__Activity__. Reproduce the listing below in full and without alteration, apart from its pictures.

__Records__.

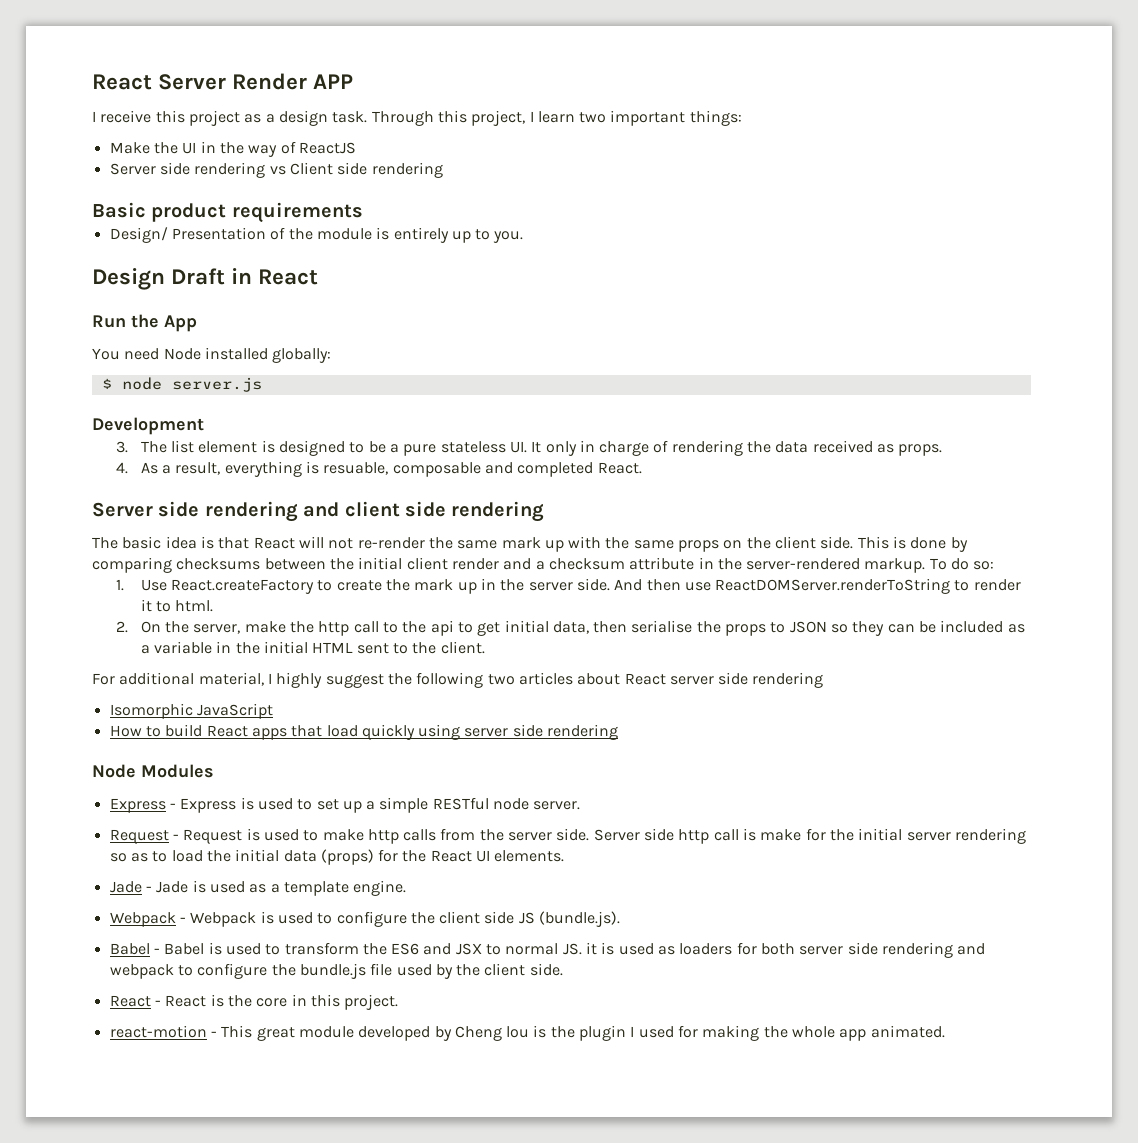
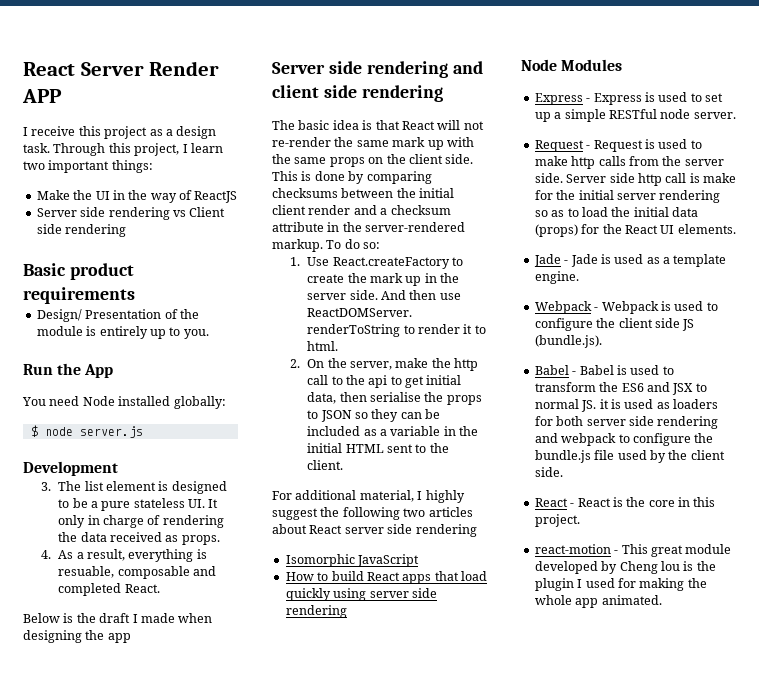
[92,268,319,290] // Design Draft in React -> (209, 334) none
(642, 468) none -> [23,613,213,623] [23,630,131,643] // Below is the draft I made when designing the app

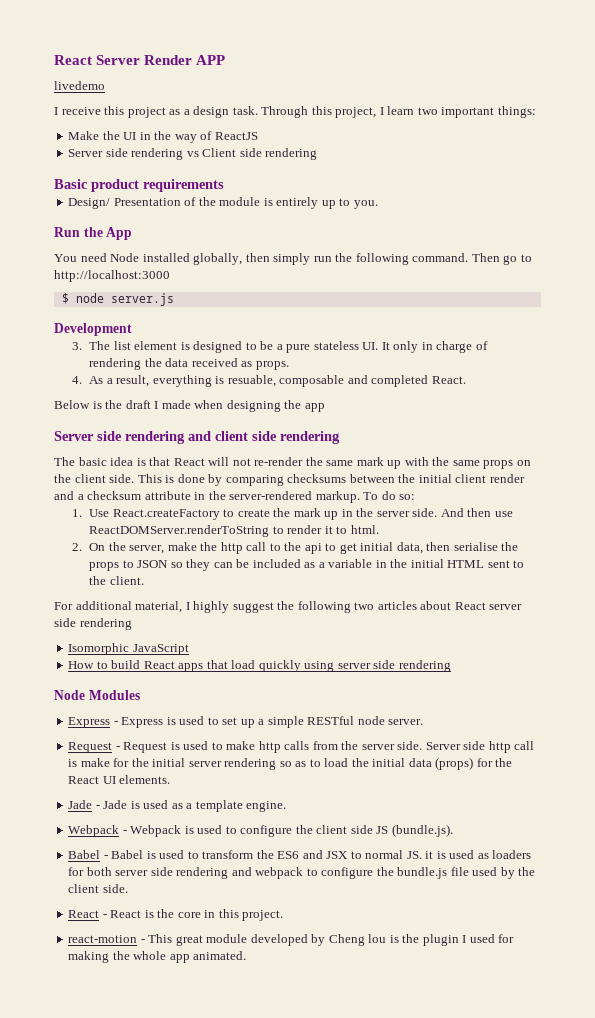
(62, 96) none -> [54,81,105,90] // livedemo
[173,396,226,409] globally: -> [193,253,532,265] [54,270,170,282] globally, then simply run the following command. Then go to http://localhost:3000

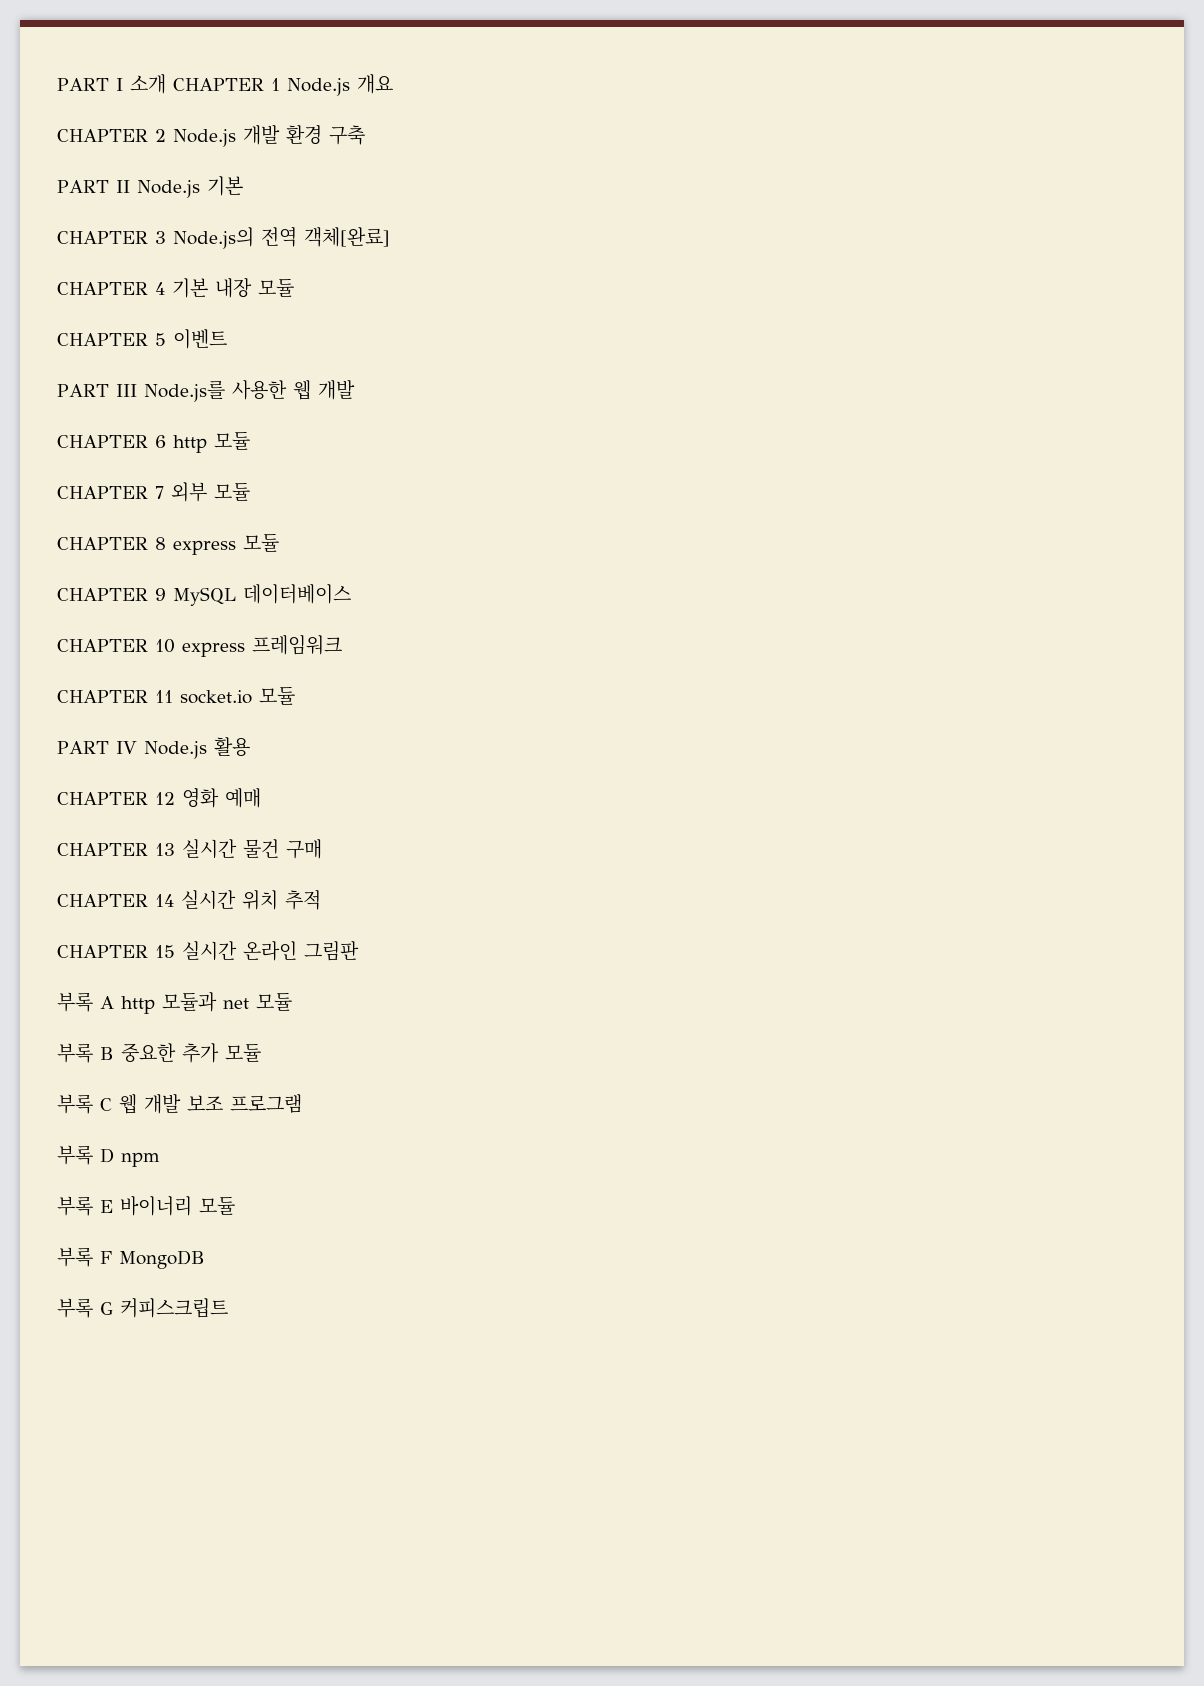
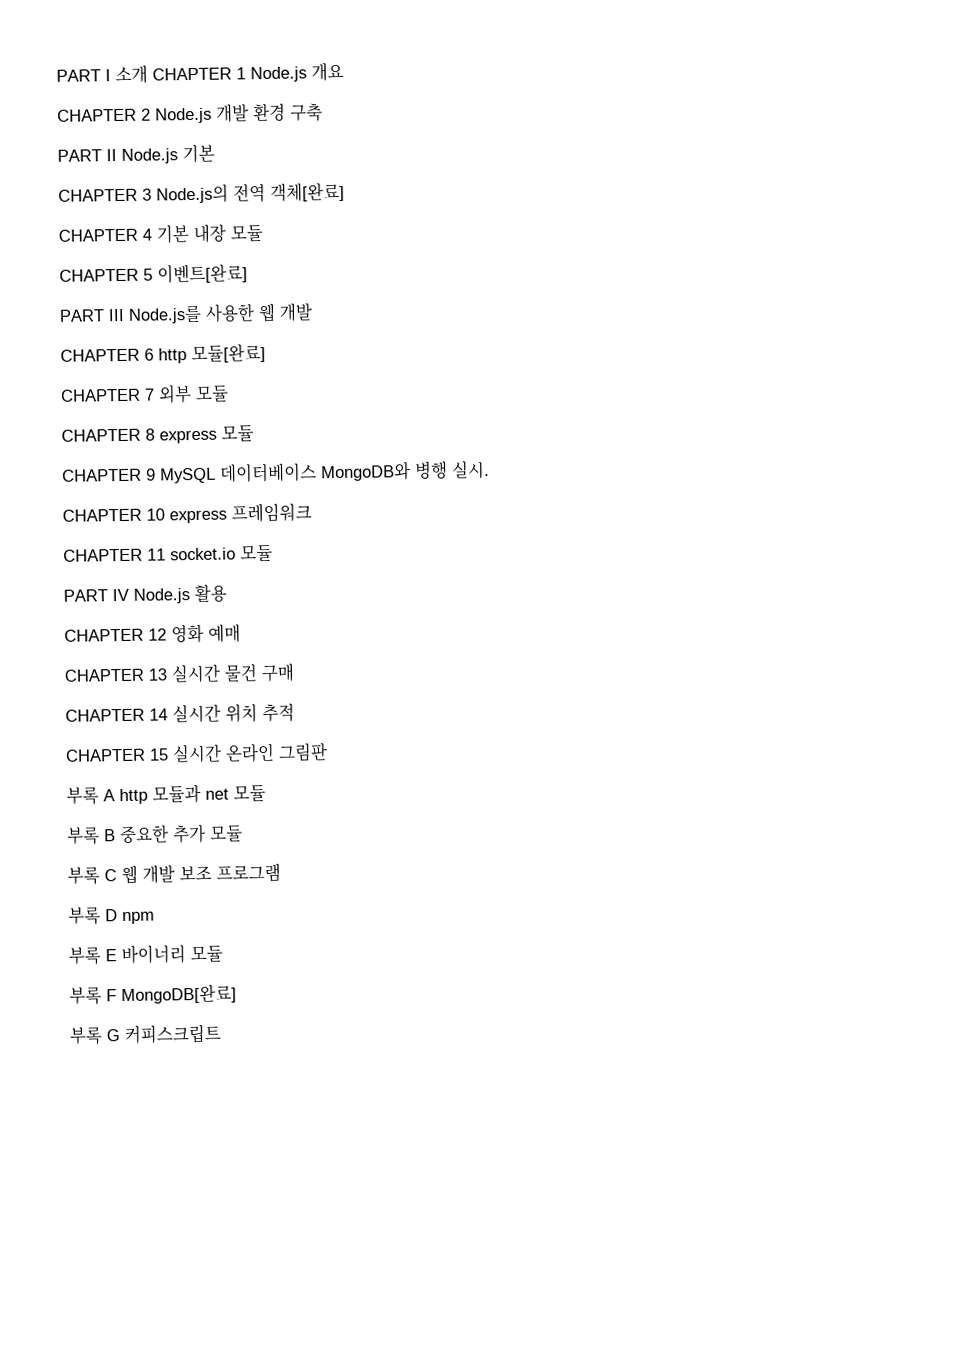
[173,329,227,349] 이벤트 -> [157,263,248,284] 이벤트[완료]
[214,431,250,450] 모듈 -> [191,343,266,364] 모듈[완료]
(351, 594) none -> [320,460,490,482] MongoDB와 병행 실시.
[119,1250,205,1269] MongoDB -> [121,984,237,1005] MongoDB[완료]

__Response area__.
[92,268,319,290] // Design Draft in React -> (209, 334) none
(642, 468) none -> [23,613,213,623] [23,630,131,643] // Below is the draft I made when designing the app

(62, 96) none -> [54,81,105,90] // livedemo
[173,396,226,409] globally: -> [193,253,532,265] [54,270,170,282] globally, then simply run the following command. Then go to http://localhost:3000

[173,329,227,349] 이벤트 -> [157,263,248,284] 이벤트[완료]
[214,431,250,450] 모듈 -> [191,343,266,364] 모듈[완료]
(351, 594) none -> [320,460,490,482] MongoDB와 병행 실시.
[119,1250,205,1269] MongoDB -> [121,984,237,1005] MongoDB[완료]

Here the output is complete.